During an annual gynecological exam, the doctor commented on my low BMI. She alluded I had an eating disorder.

I explained my clinical diagnosis of CPTSD, accompanied by severe anxiety and depression. I had left work, I was in therapy, I was trying medication and under the care of a psychiatrist.

My primary care doctor had referred me to a nutritionist. Vitamin levels were checked and blood work assessed to ensure an eating disorder or other medical problems were not at play.

I received a thumbs up for good diet, healthy eating habits and normal labs.

The doctors concluded that my brain remained in constant “fight or flight” mode; this made for exceedingly high calorie burn. It was a struggle to eat more and more in order to maintain a healthy weight, especially with acid reflux compounding the issue. Pounds were being worried away with no direct intent on my part.

CPTSD was the diagnosis; the result of childhood physical, verbal and emotional abuse from living in a home embroiled with extreme turmoil, stemming from the inadequacies and poor mental health of my parents.

The disbelieving eyes of my gynecologist looked me up and down while I recounted this information.

“You have to watch out for the anorexia,” she responded, turning her back to me as she removed exam gloves and washed her hands. “It’s math. Calories in, calories out.”

Do I have an eating disorder? No.

I realized this doctor had little to no understanding about mental illness. She saw a symptom, jumped to a conclusion and looked no further.

I immediately left her care and began to see another, more sensitive, gynecologist; the one who subsequently referred me for latex allergy testing. She assured me not to worry. Once my anxiety became more manageable, the weight would come back on.

But, again, what if I did have anorexia or bulimia or purging disorder or avoidant food intake?

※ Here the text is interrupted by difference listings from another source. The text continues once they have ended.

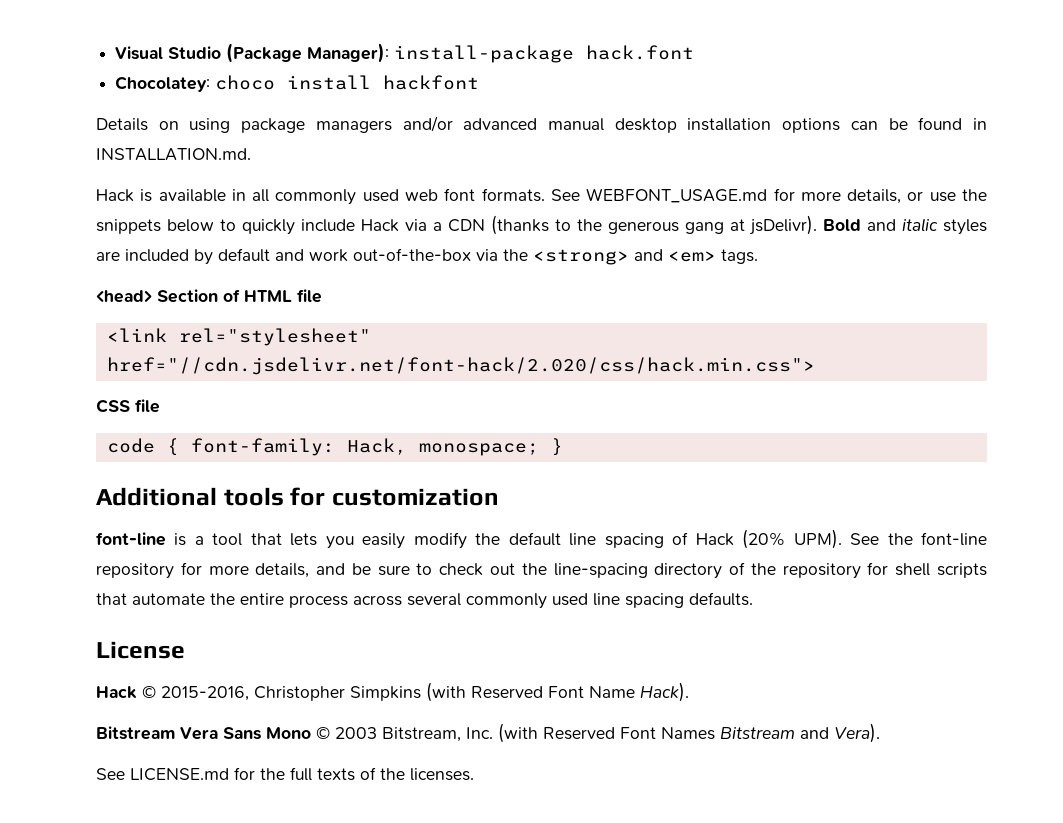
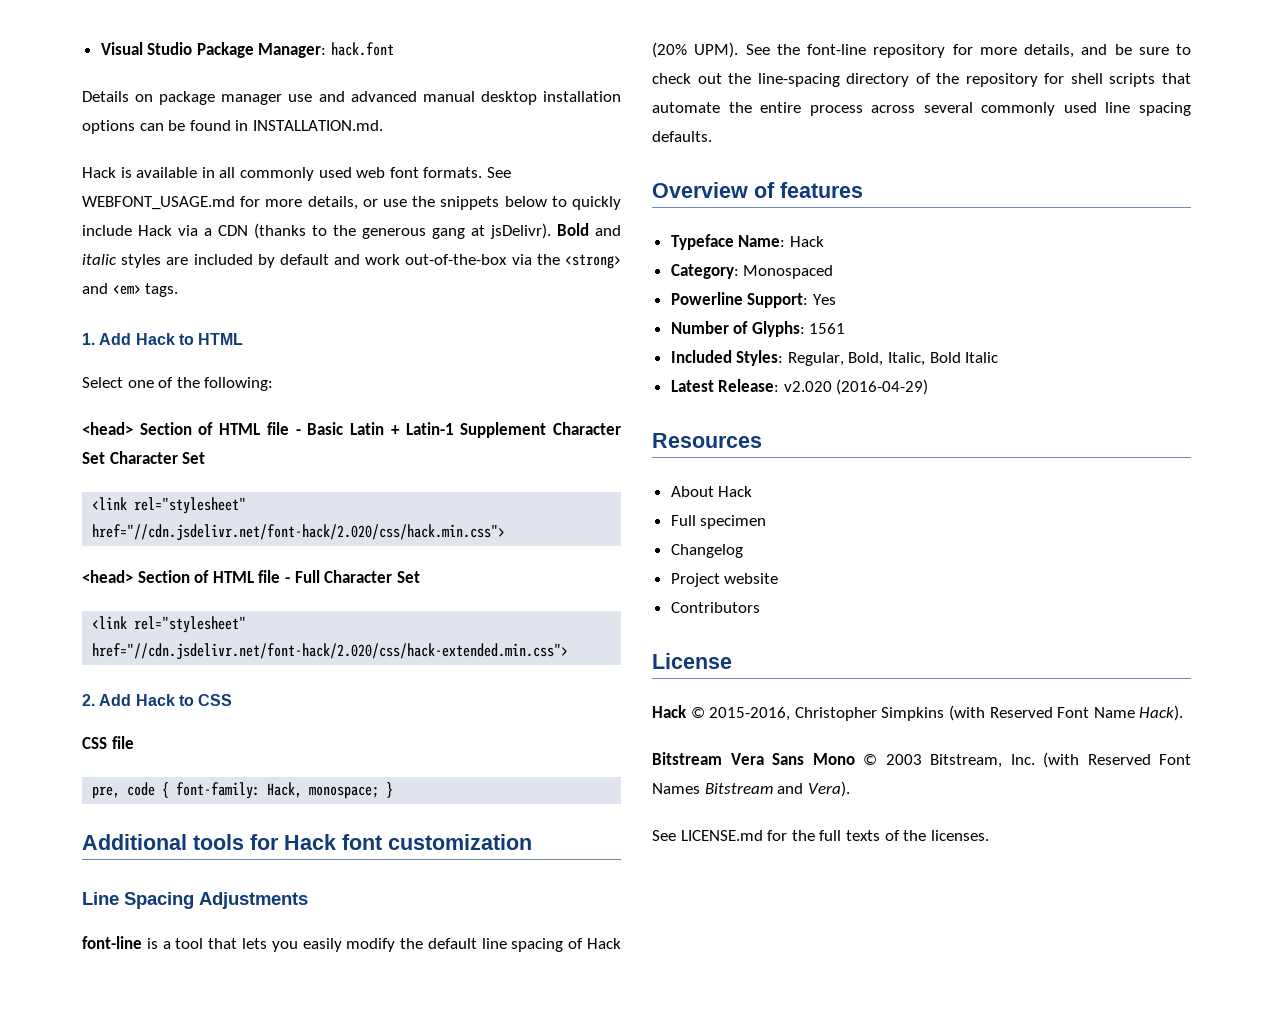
- Visual Studio (Package Manager): install-package hack.font
- Chocolatey: choco install hackfont
- Details on using package managers and/or advanced manual desktop installation options can be found in INSTALLATION.md.
+ Visual Studio Package Manager: hack.font
+ Details on package manager use and advanced manual desktop installation options can be found in INSTALLATION.md.
- <head> Section of HTML file
+ 1. Add Hack to HTML
+ Select one of the following:
+ <head> Section of HTML file - Basic Latin + Latin-1 Supplement Character Set Character Set
  <link rel="stylesheet" href="//cdn.jsdelivr.net/font-hack/2.020/css/hack.min.css">
+ <head> Section of HTML file - Full Character Set
+ <link rel="stylesheet" href="//cdn.jsdelivr.net/font-hack/2.020/css/hack-extended.min.css">
+ 2. Add Hack to CSS
- code { font-family: Hack, monospace; }
+ pre, code { font-family: Hack, monospace; }
- Additional tools for customization
+ Additional tools for Hack font customization
+ Line Spacing Adjustments
+ Overview of features
+ Typeface Name: Hack
+ Category: Monospaced
+ Powerline Support: Yes
+ Number of Glyphs: 1561
+ Included Styles: Regular, Bold, Italic, Bold Italic
+ Latest Release: v2.020 (2016-04-29)
+ Resources
+ About Hack
+ Full specimen
+ Changelog
+ Project website
+ Contributors

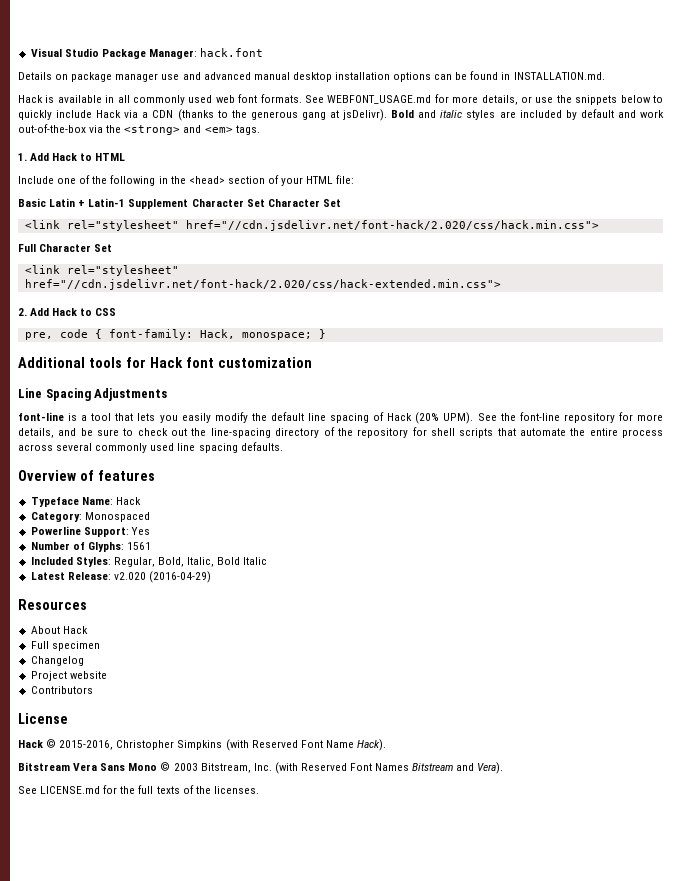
- Select one of the following:
- <head> Section of HTML file - Basic Latin + Latin-1 Supplement Character Set Character Set
+ Include one of the following in the <head> section of your HTML file:
+ Basic Latin + Latin-1 Supplement Character Set Character Set
- <head> Section of HTML file - Full Character Set
+ Full Character Set
- CSS file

Some terse words and a warning to “watch out for the anorexia,” were by no means helpful, supportive or an invitation for help. It was like saying, “You have to watch out for the cancer.”

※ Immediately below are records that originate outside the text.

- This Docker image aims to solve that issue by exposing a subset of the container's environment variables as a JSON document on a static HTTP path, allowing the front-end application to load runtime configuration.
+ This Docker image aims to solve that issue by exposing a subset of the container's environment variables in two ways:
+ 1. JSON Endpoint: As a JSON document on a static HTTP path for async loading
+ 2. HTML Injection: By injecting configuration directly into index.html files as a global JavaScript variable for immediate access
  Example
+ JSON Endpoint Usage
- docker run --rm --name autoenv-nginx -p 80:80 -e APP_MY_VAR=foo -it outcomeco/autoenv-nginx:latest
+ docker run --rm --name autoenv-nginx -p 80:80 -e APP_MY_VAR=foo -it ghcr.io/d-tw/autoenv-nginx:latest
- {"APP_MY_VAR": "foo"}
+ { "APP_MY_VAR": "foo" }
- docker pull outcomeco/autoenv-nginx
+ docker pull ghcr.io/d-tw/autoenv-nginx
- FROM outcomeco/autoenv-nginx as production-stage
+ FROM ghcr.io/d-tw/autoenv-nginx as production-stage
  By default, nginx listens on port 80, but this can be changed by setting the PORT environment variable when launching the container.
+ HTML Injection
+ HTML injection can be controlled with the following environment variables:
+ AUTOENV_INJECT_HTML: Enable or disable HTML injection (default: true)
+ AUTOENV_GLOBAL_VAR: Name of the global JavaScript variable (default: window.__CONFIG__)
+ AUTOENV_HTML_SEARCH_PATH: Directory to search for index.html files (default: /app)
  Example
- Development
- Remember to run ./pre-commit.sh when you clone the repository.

Dismissive, reproachful statements can make patients feel defective and less likely to seek help for a disease or illness they did not cause or ask for.

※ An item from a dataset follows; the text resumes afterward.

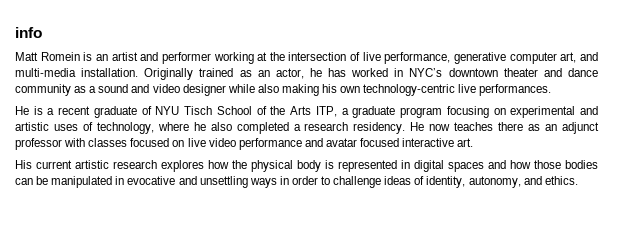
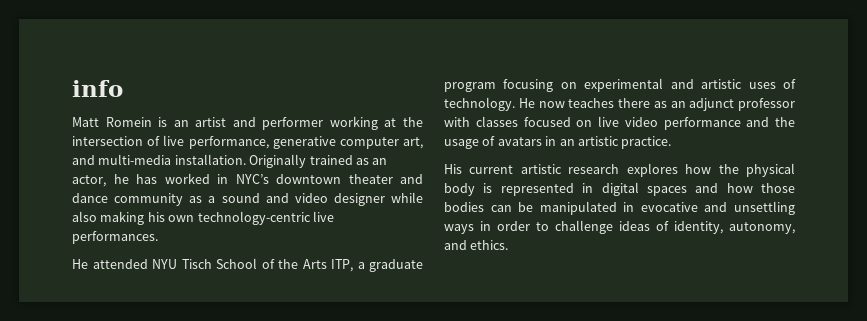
- He is a recent graduate of NYU Tisch School of the Arts ITP, a graduate program focusing on experimental and artistic uses of technology, where he also completed a research residency.
+ He attended NYU Tisch School of the Arts ITP, a graduate program focusing on experimental and artistic uses of technology.
- He now teaches there as an adjunct professor with classes focused on live video performance and avatar focused interactive art.
+ He now teaches there as an adjunct professor with classes focused on live video performance and the usage of avatars in an artistic practice.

If a doctor truly thinks a patient has a serious medical condition, I assume the mere warning or pointing out of said condition does not fall under the protocol of good medical treatment.

It’s shocking that healthcare “professionals” are so unskilled and uneducated when it comes to mental illness. They question the authenticity of your words. Your ailments are suspicious. Their delivery of so-called “advice” is less than considerate.

If it’s not their area of specialty, why don’t they proceed with caution? Why do they jump to conclusions instead of listening?

What if everything I relayed to my allergist and GYN was not true? What if I was raped or had an eating disorder?  How do they think a few careless words could offer me the help I would desperately have needed?

Would any of these exchanges at a doctor’s office help the victims of sexual abuse or those who struggle with an eating disorder? Assuredly, no.

To be listened to, to be heard, to be treated with respect and understanding — these are things a person with mental illness does need, whatever the root cause.

Managing mental illness is difficult and challenging. Being treated like it’s no big deal by insensitive doctors touting callous comments can make the road to recovery harder to navigate.

Conceivably, the constant flow of patients and daily health assessments create a hardened immunity among healthcare professionals. People are no longer people, but problems; a file folder of symptoms where “human being with feelings” has dropped off the chart.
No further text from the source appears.